_WORK TASK_. Search the records for the string "specified". Copy each line where it occurs.
━━━ PROVIDED ENTRIES ━━━
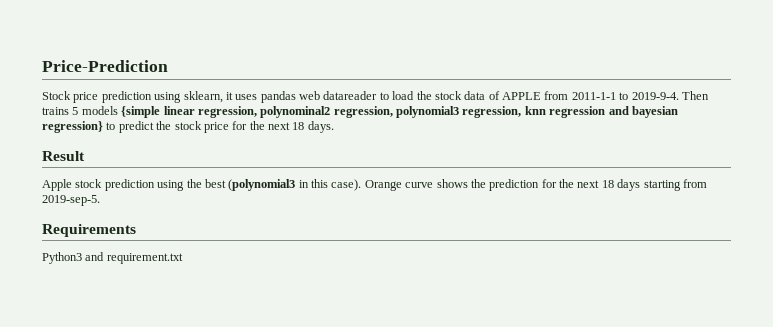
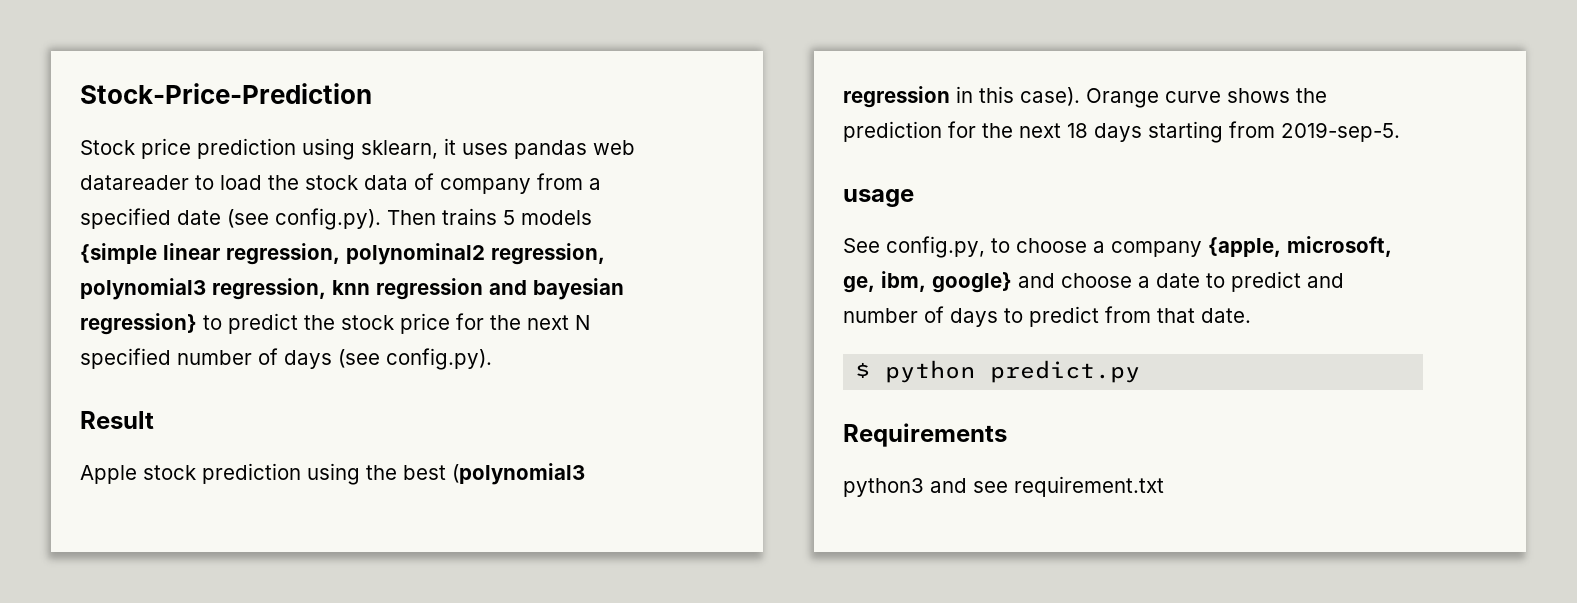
[42,60,168,72] Price-Prediction -> [80,83,372,104] Stock-Price-Prediction
[502,91,679,100] APPLE from 2011-1-1 to 2019-9-4. -> [440,173,601,194] [80,208,381,230] company from a specified date (see config.py).
[292,121,334,133] 18 days. -> [575,315,590,330] [80,348,492,370] N specified number of days (see config.py).
(296, 185) none -> [843,86,950,108] regression
[42,224,136,237] [42,252,105,264] Requirements // Python3 and -> [843,189,914,207] [843,236,1392,258] [843,271,1344,293] [843,306,1251,327] [855,360,1141,383] [843,423,1007,447] [843,478,1008,497] usage // See config.py, to choose a company {apple, microsoft, ge, ibm, google} and choose a date to predict and number of days to predict from that date. // $ python predict.py // Requirements // python3 and see

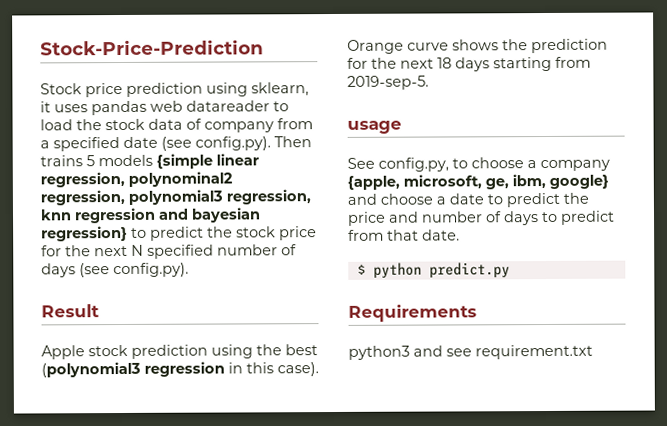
(1301, 281) none -> [563,192,589,204] [347,211,386,226] the price

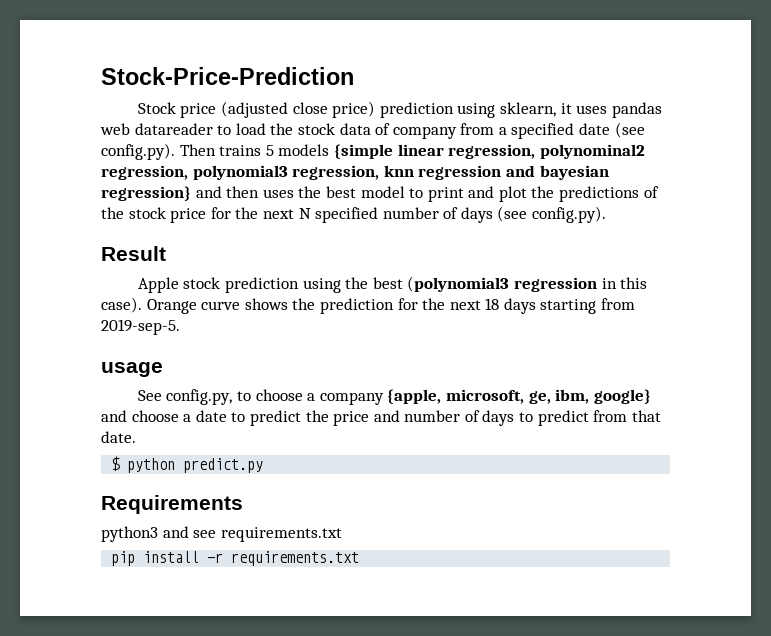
(123, 90) none -> [221,101,376,118] (adjusted close price)
[131,226,204,241] to predict -> [195,186,659,202] and then uses the best model to print and plot the predictions of
[475,344,593,360] requirement.txt -> [220,527,342,542] [111,551,360,566] requirements.txt // pip install -r requirements.txt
━━━
_ANSWER FOR THIS EXERCISE_.
[502,91,679,100] APPLE from 2011-1-1 to 2019-9-4. -> [440,173,601,194] [80,208,381,230] company from a specified date (see config.py).
[292,121,334,133] 18 days. -> [575,315,590,330] [80,348,492,370] N specified number of days (see config.py).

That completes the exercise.